(Extracted material)

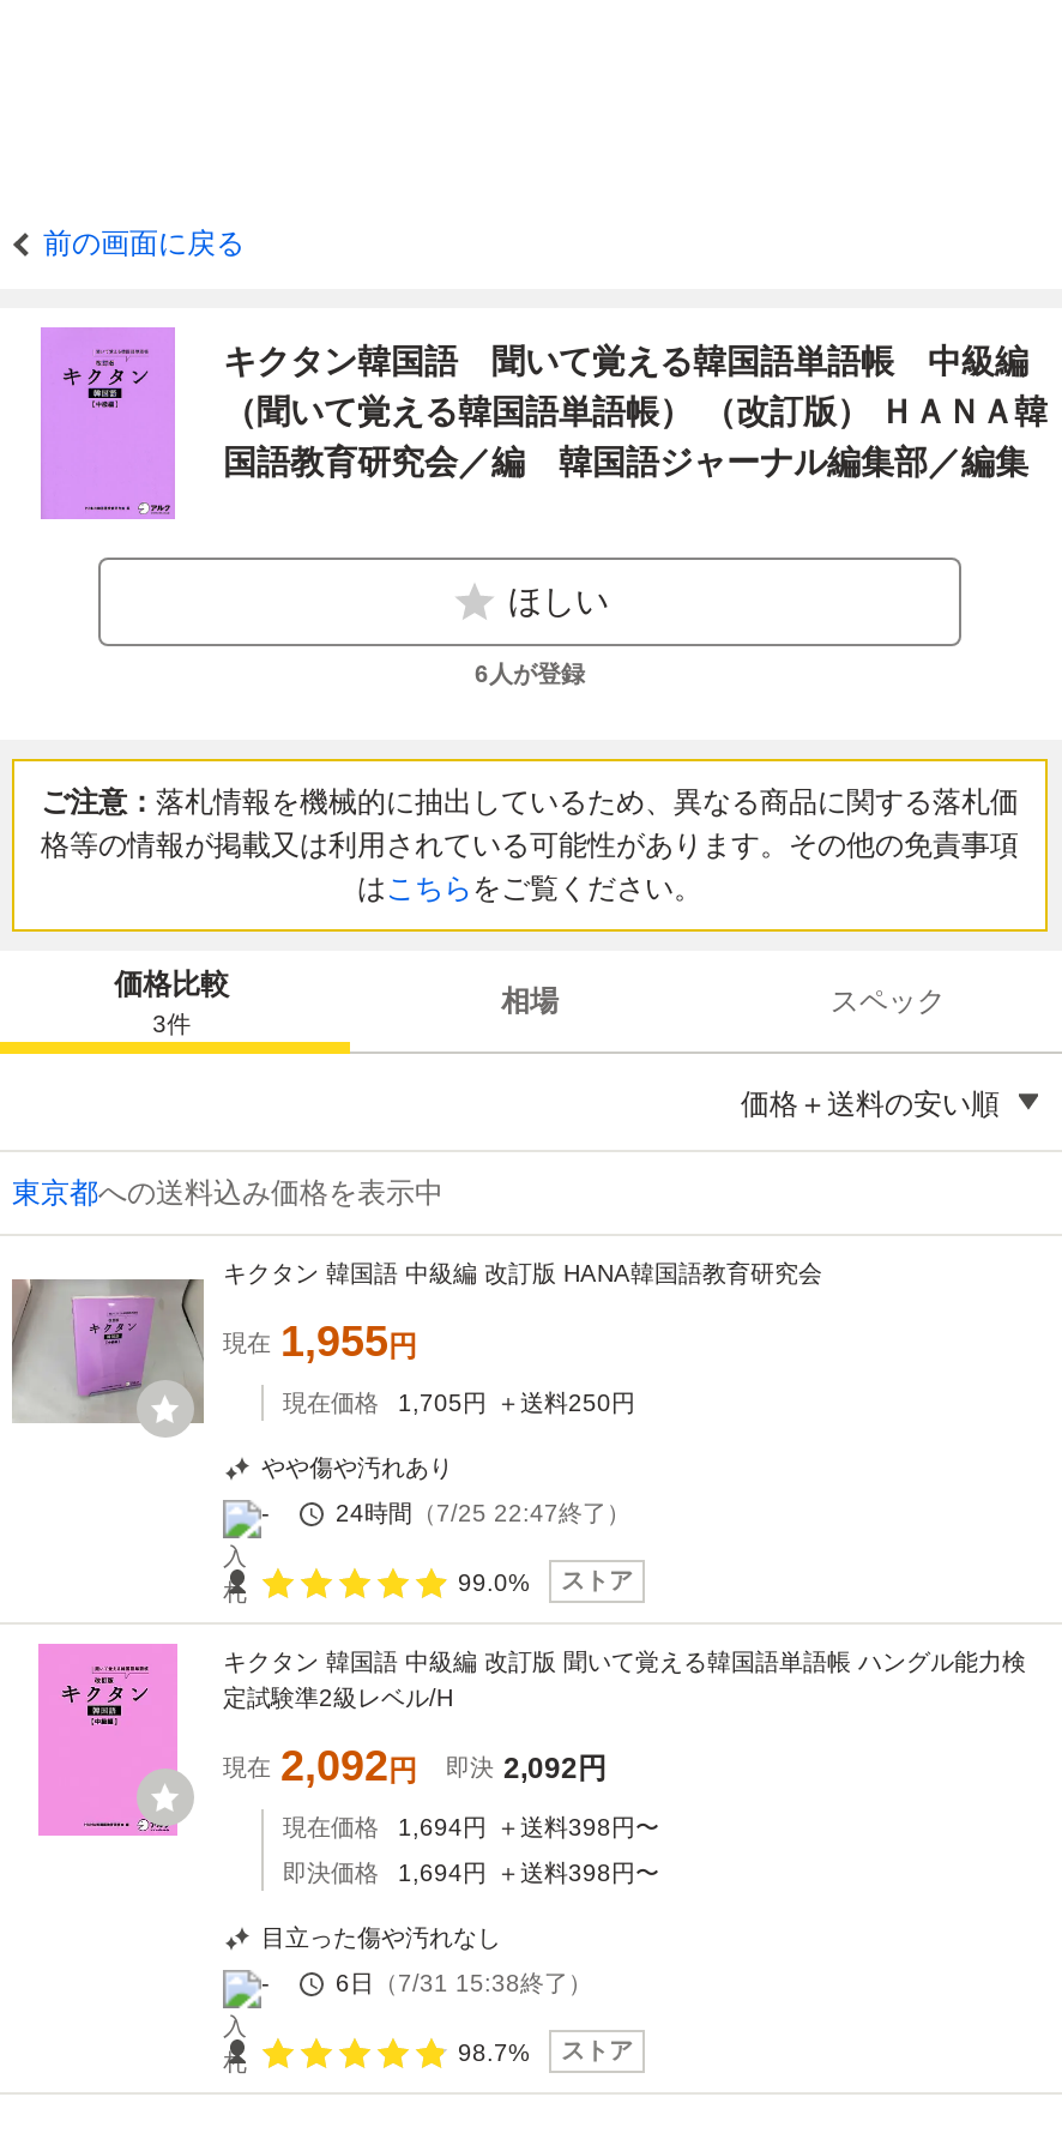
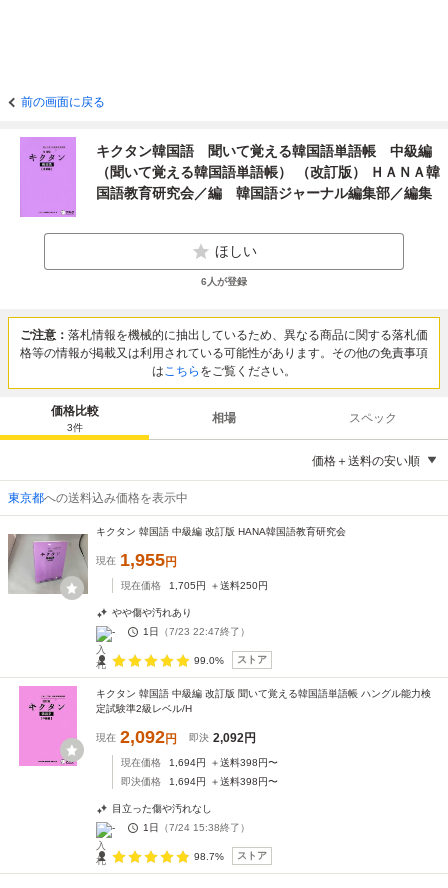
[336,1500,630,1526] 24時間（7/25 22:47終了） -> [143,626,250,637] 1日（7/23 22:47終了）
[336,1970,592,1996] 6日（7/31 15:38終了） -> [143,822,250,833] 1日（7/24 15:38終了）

(End Extracted material)
(Extracted material)

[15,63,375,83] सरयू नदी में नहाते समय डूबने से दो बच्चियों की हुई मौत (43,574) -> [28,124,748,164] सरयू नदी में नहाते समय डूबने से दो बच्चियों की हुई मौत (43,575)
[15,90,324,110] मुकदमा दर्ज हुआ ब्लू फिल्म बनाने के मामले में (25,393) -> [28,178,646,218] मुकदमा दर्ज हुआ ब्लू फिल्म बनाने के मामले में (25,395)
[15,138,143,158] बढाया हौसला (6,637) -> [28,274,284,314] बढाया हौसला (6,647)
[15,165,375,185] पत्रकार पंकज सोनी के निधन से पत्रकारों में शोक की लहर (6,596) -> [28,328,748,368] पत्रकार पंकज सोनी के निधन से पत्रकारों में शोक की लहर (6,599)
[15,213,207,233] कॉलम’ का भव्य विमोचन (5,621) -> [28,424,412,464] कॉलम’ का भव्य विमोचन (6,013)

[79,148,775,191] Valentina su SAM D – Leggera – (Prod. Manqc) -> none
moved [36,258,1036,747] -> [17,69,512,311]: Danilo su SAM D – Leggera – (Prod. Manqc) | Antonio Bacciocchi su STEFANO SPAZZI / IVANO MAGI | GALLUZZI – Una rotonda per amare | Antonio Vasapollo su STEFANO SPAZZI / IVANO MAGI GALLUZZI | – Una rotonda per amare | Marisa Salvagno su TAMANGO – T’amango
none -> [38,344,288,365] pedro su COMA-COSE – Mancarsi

(End Extracted material)

» What you have to do: Write only the number of lines in the data above that include "Leggera".

» Expected answer: 2